Selain itu juga terdapat peritonitis TB, peritonitis steril atau kimiawi terjadi karena
iritasi bahan-bahan kimia, misalnya cairan empedu, barium, dan substansi kimia
lain atau prses inflamasi transmural dari organ-organ dalam (Misalnya penyakit
Crohn).

2.3 Patofisiologi
Reaksi awal peritoneum terhadap invasi oleh bakteri adalah keluarnya eksudat
fibrinosa. Kantong-kantong nanah (abses) terbentuk di antara perlekatan fibrinosa,
yang menempel menjadi satu dengan permukaan sekitarnya sehingga membatasi
infeksi. Perlekatan biasanya menghilang bila infeksi menghilang, tetapi dapat
menetap sebagai pita-pita fibrosa, yang kelak dapat mengakibatkan obstuksi usus.
Peradangan menimbulkan akumulasi cairan karena kapiler dan membran
mengalami kebocoran. Jika defisit cairan tidak dikoreksi secara cepat dan agresif,
maka dapat menimbulkan kematian sel. Pelepasan berbagai mediator, seperti
misalnya interleukin, dapat memulai respon hiperinflamatorius, sehingga
membawa ke perkembangan selanjutnya dari kegagalan banyak organ. Karena
tubuh mencoba untuk mengkompensasi dengan cara retensi cairan dan elektrolit
oleh ginjal, produk buangan juga ikut menumpuk. Takikardi awalnya meningkatkan
curah jantung, tapi ini segera gagal begitu terjadi hipovolemia.
5

Organ-organ didalam cavum peritoneum termasuk dinding abdomen mengalami


oedem. Oedem disebabkan oleh permeabilitas pembuluh darah kapiler organ-
organ tersebut meninggi. Pengumpulan cairan didalam rongga peritoneum dan
lumen-lumen usus serta oedem seluruh organ intra peritoneal dan oedem dinding
abdomen termasuk jaringan retroperitoneal menyebabkan hipovolemia.

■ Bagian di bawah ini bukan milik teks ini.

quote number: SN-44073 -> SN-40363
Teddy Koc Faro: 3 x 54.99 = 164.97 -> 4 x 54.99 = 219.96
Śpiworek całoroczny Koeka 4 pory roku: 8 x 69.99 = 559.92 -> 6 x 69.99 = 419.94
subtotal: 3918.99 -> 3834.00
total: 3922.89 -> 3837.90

Hipovolemia bertambah dengan adanya kenaikan suhu, masukan yang tidak ada,
serta muntah.Terjebaknya cairan di cavum peritoneum dan lumen usus, lebih
lanjut meningkatkan tekana intra abdomen, membuat usaha pernapasan penuh
menjadi sulit dan menimbulkan penurunan perfusi.
Bila bahan yang menginfeksi tersebar luas pada permukaan peritoneum atau bila
infeksi menyebar, dapat timbul peritonitis umum. Dengan perkembangan
peritonitis umum, aktivitas peristaltik berkurang sampai timbul ileus paralitik; usus
kemudian menjadi atoni dan meregang. Cairan dan elektrolit hilang kedalam
lumen usus, mengakibatkan dehidrasi, syok, gangguan sirkulasi dan oliguria.

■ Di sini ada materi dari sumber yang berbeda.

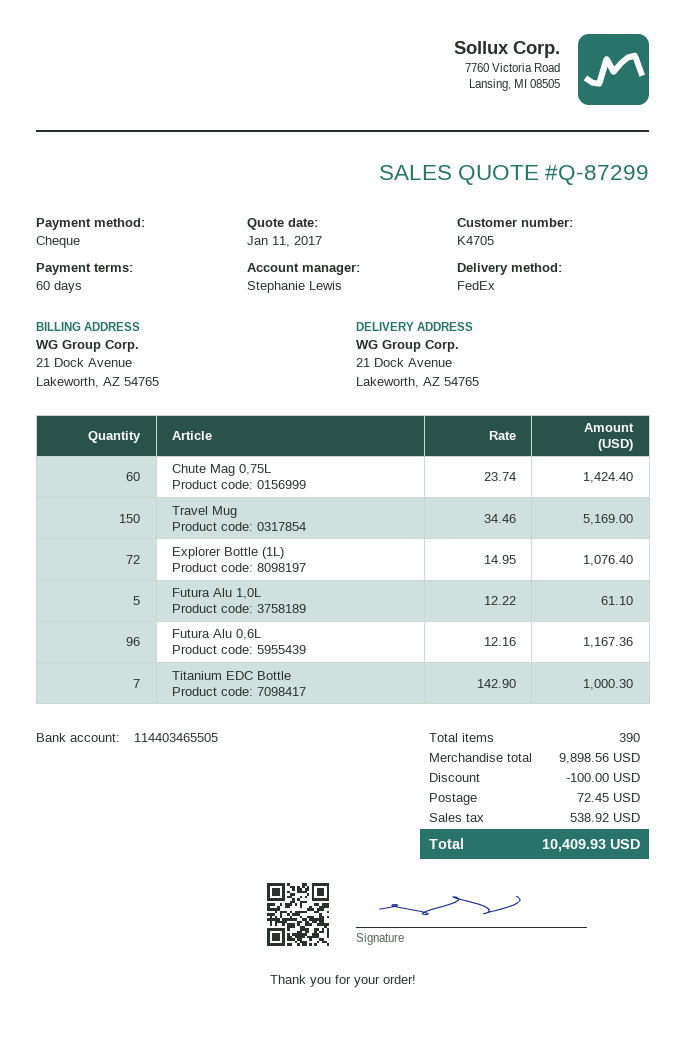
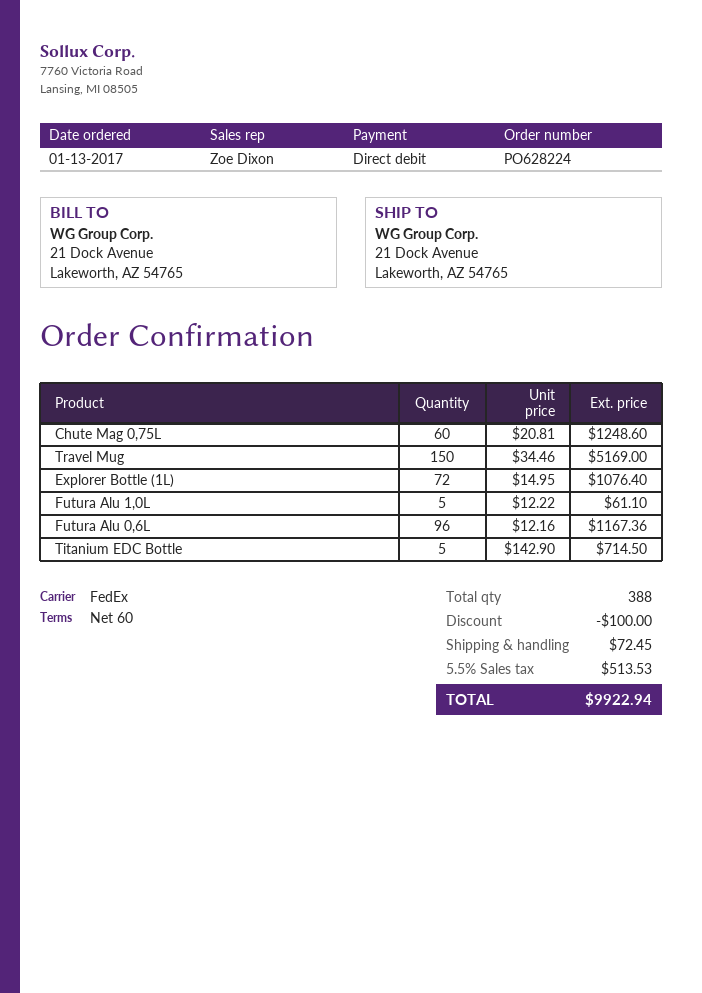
sales rep: Stephanie Lewis -> Zoe Dixon
payment method: cheque -> direct debit
Chute Mag 0,75L: 60 x 23.74 = 1424.40 -> 60 x 20.81 = 1248.60
Titanium EDC Bottle: 7 x 142.90 = 1000.30 -> 5 x 142.90 = 714.50
total quantity: 390 -> 388
tax: 538.92 -> 513.53
total: 10409.93 -> 9922.94

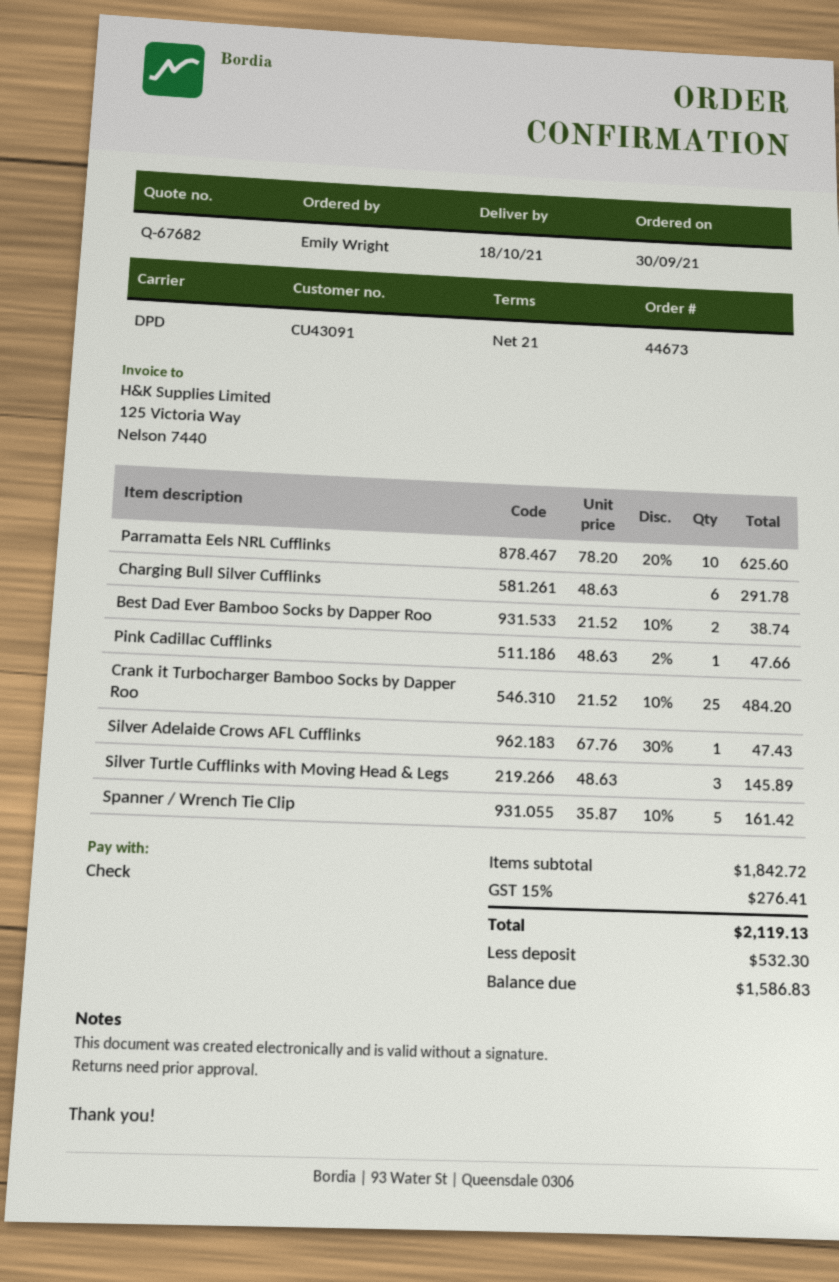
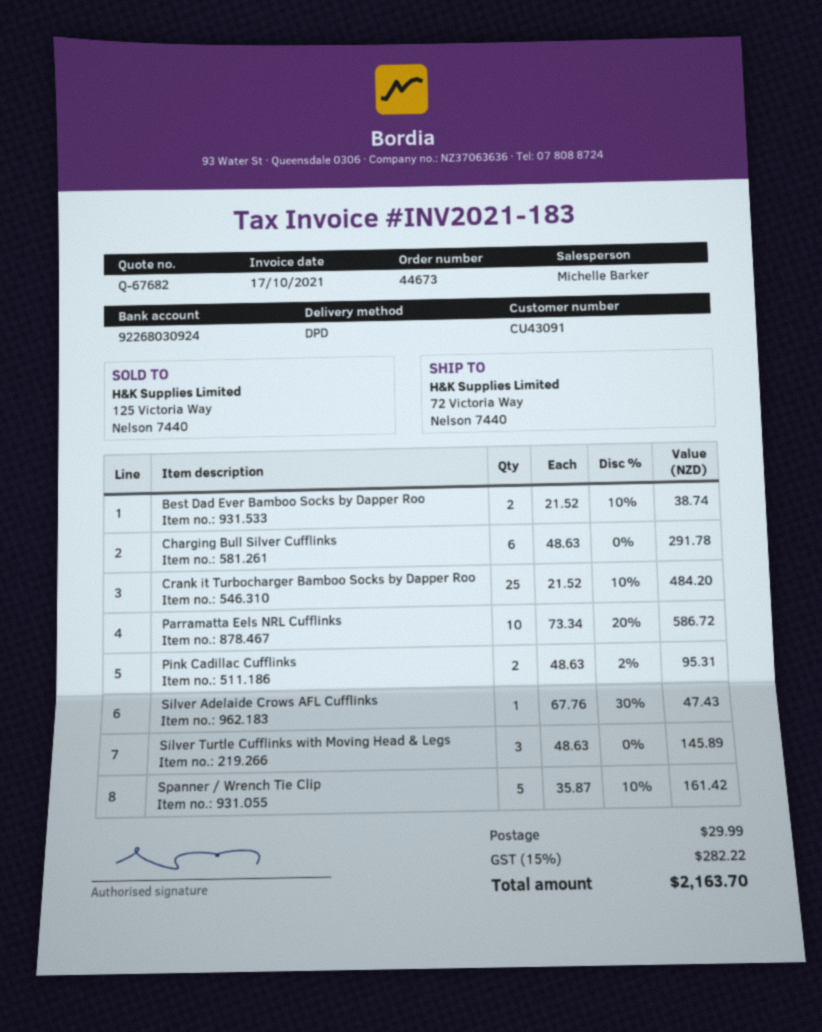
Parramatta Eels NRL Cufflinks: 10 x 78.20 - 20% = 625.60 -> 10 x 73.34 - 20% = 586.72
Pink Cadillac Cufflinks: 1 x 48.63 - 2% = 47.66 -> 2 x 48.63 - 2% = 95.31
shipping: none -> 29.99
tax: 15% = 276.41 -> 15% = 282.22
total: 2119.13 -> 2163.70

Perlekatan dapat terbentuk antara lengkung-lengkung usus yang meregang dan
dapat mengganggu pulihnya pergerakan usus dan mengakibatkan obstruksi usus.

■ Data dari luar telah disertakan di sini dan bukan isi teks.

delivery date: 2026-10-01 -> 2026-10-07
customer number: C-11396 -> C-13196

Sumbatan yang lama pada usus atau obstruksi usus dapat menimbulkan ileus
karena adanya gangguan mekanik (sumbatan) maka terjadi peningkatan
peristaltik usus sebagai usaha untuk mengatasi hambatan. Ileus ini dapat berupa
ileus sederhana yaitu obstruksi usus yang tidak disertai terjepitnya pembuluh
darah dan dapat bersifat total atau parsial, pada ileus stangulasi obstruksi disertai
terjepitnya pembuluh darah sehingga terjadi iskemi yang akan berakhir dengan
nekrosis atau ganggren dan akhirnya terjadi perforasi usus dan karena
penyebaran bakteri pada rongga abdomen sehingga dapat terjadi peritonitis.
6

Tifus abdominalis adalah penyakit infeksi akut usus halus yang disebabkan kuman
S. Typhi yang masuk tubuh manusia melalui mulut dari makan dan air yang
tercemar. Sebagian kuman dimusnahkan oleh asam lambung, sebagian lagi
masuk keusus halus dan mencapai jaringan limfoid plaque peyeri di ileum
terminalis yang mengalami hipertropi ditempat ini komplikasi perdarahan dan
perforasi intestinal dapat terjadi, perforasi ileum pada tifus biasanya terjadi pada
penderita yang demam selama kurang lebih 2 minggu yang disertai nyeri kepala,
batuk dan malaise yang disusul oleh nyeri perut, nyeri tekan, defans muskuler,
dan keadaan umum yang merosot karena toksemia.
Perforasi tukak peptik khas ditandai oleh perangsangan peritoneum yang mulai di
epigastrium dan meluas keseluruh peritonium akibat peritonitis generalisata.
Perforasi lambung dan duodenum bagian depan menyebabkan peritonitis akut.
Penderita yang mengalami perforasi ini tampak kesakitan hebat seperti ditikam di
perut. Nyeri ini timbul mendadak terutama dirasakan di daerah epigastrium karena
rangsangan peritonium oleh asam lambung, empedu dan atau enzim pankreas.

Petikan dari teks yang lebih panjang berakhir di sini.